● DATA

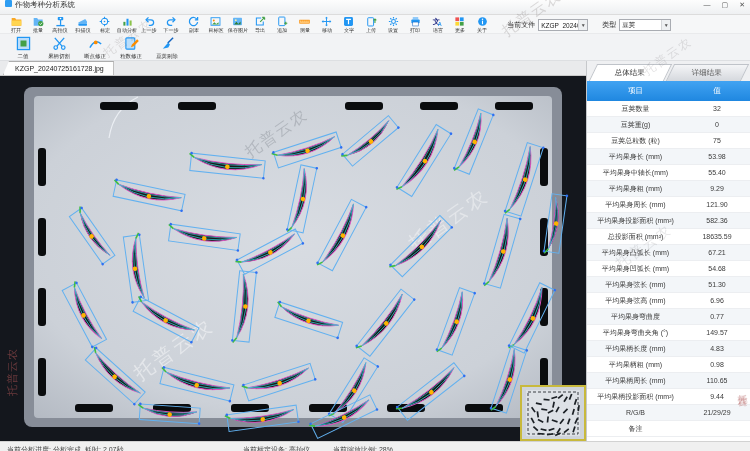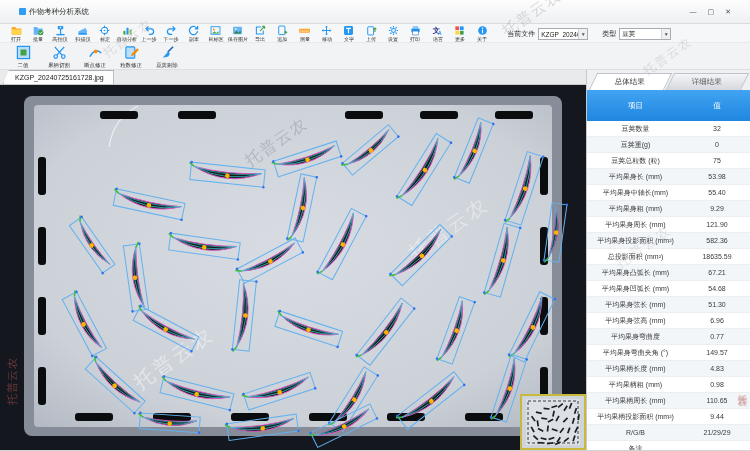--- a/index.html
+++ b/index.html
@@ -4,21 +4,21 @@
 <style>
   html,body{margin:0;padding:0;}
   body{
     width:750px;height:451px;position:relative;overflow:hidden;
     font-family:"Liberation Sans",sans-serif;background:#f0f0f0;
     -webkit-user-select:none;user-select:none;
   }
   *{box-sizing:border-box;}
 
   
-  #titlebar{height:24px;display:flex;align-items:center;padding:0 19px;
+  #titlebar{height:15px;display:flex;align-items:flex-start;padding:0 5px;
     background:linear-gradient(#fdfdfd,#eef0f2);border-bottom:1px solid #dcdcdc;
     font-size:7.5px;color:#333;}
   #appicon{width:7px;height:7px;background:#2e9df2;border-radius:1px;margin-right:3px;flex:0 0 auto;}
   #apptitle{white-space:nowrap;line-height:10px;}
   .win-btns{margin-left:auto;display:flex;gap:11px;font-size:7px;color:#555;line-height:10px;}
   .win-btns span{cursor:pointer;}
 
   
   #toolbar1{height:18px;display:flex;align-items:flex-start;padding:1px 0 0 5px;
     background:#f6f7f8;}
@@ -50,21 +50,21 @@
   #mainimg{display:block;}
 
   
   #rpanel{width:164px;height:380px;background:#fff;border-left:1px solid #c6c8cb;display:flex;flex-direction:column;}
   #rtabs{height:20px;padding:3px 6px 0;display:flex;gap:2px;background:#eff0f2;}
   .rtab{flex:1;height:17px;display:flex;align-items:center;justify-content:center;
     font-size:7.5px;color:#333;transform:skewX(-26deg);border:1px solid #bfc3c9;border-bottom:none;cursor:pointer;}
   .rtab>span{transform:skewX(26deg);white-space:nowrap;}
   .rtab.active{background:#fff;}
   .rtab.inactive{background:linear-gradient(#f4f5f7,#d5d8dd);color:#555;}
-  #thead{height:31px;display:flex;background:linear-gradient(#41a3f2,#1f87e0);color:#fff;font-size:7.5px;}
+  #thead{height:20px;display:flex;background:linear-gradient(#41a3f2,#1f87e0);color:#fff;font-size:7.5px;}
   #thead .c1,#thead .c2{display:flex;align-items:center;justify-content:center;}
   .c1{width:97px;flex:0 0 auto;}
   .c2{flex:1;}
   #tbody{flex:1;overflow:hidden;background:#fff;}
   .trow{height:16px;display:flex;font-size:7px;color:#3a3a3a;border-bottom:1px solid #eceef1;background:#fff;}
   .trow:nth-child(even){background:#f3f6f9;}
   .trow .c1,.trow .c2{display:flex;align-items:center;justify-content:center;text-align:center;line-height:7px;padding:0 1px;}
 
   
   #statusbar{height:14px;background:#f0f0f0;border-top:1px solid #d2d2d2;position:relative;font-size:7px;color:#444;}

* * *

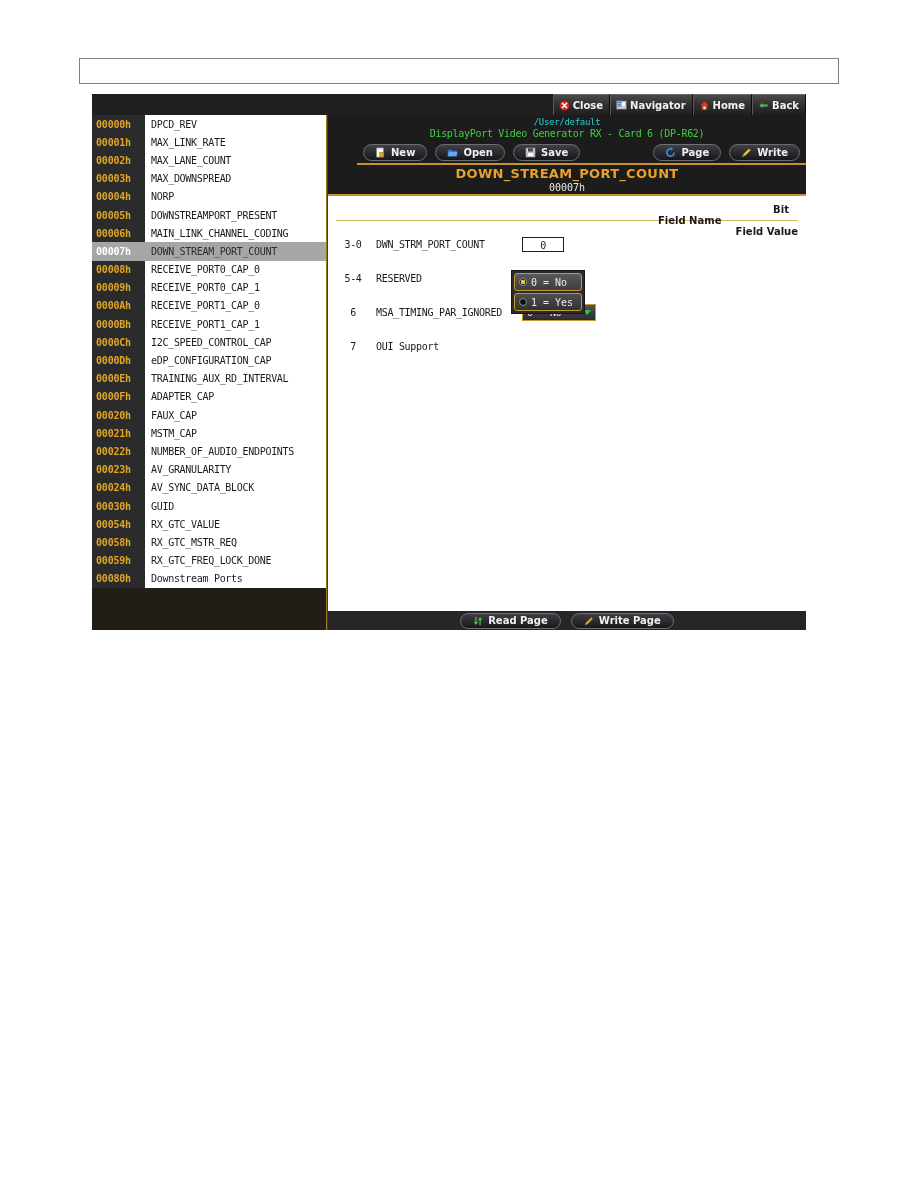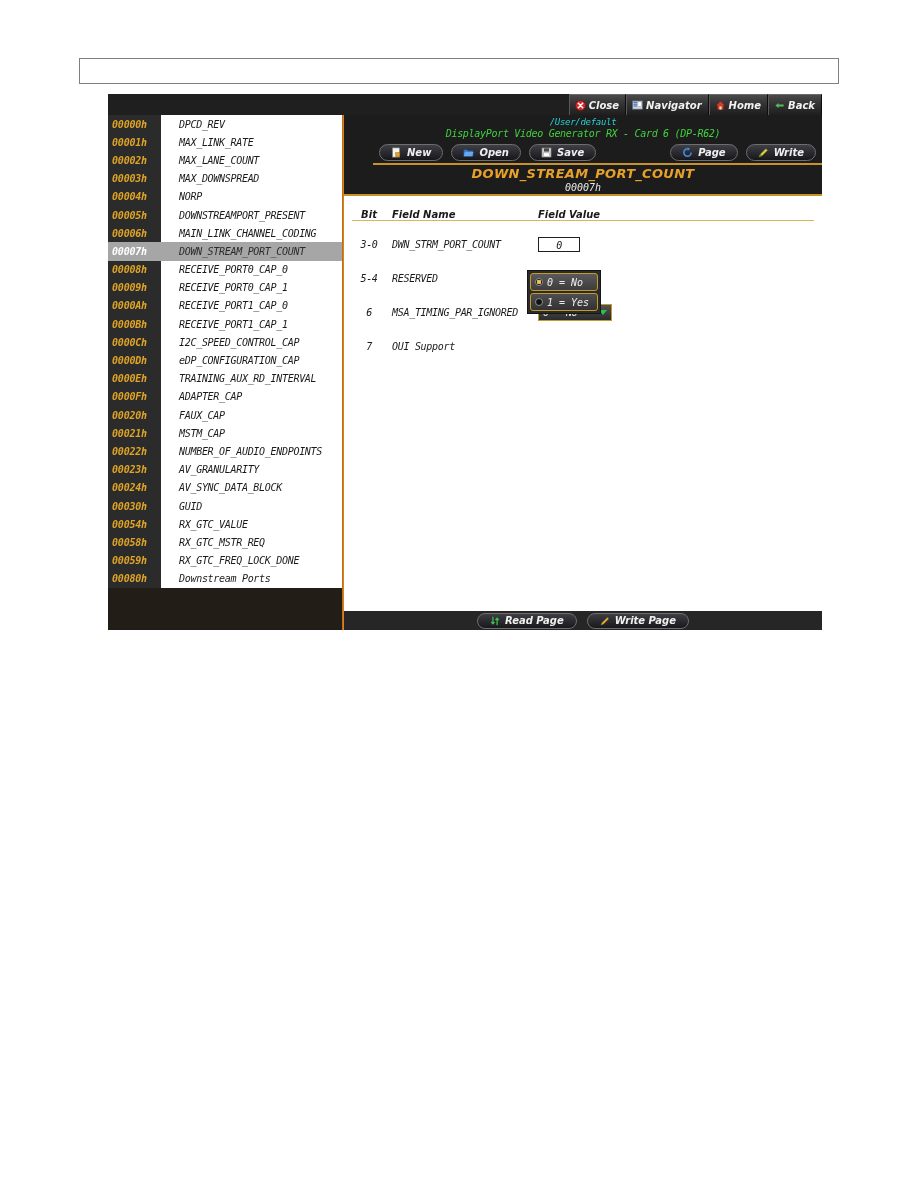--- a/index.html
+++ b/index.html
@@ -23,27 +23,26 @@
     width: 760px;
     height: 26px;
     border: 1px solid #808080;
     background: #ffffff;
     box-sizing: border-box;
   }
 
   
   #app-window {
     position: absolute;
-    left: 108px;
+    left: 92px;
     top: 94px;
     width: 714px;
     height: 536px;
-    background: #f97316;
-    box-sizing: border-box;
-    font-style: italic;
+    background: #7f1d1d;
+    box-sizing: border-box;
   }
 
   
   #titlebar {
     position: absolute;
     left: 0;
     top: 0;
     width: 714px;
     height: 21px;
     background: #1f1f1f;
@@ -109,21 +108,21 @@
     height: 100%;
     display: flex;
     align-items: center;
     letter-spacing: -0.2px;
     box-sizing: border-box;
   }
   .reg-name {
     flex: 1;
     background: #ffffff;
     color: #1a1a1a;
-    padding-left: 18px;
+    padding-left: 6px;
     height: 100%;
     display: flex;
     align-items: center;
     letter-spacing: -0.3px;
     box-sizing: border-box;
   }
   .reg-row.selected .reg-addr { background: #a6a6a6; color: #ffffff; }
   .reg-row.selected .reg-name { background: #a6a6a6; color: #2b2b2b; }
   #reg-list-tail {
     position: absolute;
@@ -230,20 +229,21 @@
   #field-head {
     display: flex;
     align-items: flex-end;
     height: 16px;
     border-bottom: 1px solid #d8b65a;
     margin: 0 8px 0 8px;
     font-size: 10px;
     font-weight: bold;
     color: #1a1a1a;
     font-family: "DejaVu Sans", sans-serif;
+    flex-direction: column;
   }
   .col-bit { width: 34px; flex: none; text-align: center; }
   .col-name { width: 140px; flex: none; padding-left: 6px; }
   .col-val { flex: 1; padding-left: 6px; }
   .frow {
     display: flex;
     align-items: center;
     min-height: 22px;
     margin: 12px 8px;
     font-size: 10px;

==

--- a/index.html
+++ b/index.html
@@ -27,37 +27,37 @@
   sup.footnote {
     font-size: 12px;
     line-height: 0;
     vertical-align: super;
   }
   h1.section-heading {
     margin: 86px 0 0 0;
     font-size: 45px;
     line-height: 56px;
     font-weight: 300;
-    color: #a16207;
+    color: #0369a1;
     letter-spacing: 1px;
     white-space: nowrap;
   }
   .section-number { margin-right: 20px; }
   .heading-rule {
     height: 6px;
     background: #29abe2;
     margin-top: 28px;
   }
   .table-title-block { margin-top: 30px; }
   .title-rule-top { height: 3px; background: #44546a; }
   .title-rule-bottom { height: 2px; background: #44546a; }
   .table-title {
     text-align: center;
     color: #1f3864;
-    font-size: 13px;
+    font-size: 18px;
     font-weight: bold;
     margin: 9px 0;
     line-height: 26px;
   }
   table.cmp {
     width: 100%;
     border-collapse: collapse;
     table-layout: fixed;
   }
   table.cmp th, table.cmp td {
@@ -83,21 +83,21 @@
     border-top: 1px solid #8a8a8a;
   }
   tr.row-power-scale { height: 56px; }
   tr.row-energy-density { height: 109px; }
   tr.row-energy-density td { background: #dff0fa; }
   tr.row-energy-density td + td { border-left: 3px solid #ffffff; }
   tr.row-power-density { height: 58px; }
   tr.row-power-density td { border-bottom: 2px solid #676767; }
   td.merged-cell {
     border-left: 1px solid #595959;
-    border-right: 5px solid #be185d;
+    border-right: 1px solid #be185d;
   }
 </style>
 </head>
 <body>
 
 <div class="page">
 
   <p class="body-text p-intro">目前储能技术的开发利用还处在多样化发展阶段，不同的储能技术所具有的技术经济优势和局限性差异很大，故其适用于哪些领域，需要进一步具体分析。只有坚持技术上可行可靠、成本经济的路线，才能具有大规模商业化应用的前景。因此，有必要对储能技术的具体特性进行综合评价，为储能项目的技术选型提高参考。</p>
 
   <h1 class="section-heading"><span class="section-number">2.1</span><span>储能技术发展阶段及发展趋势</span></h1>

● TASK TO CARRY OUT
Go through the listing above and return every line where the word "hidden" occurs.

● TASK RESPONSE
     width:750px;height:451px;position:relative;overflow:hidden;
   #tbody{flex:1;overflow:hidden;background:#fff;}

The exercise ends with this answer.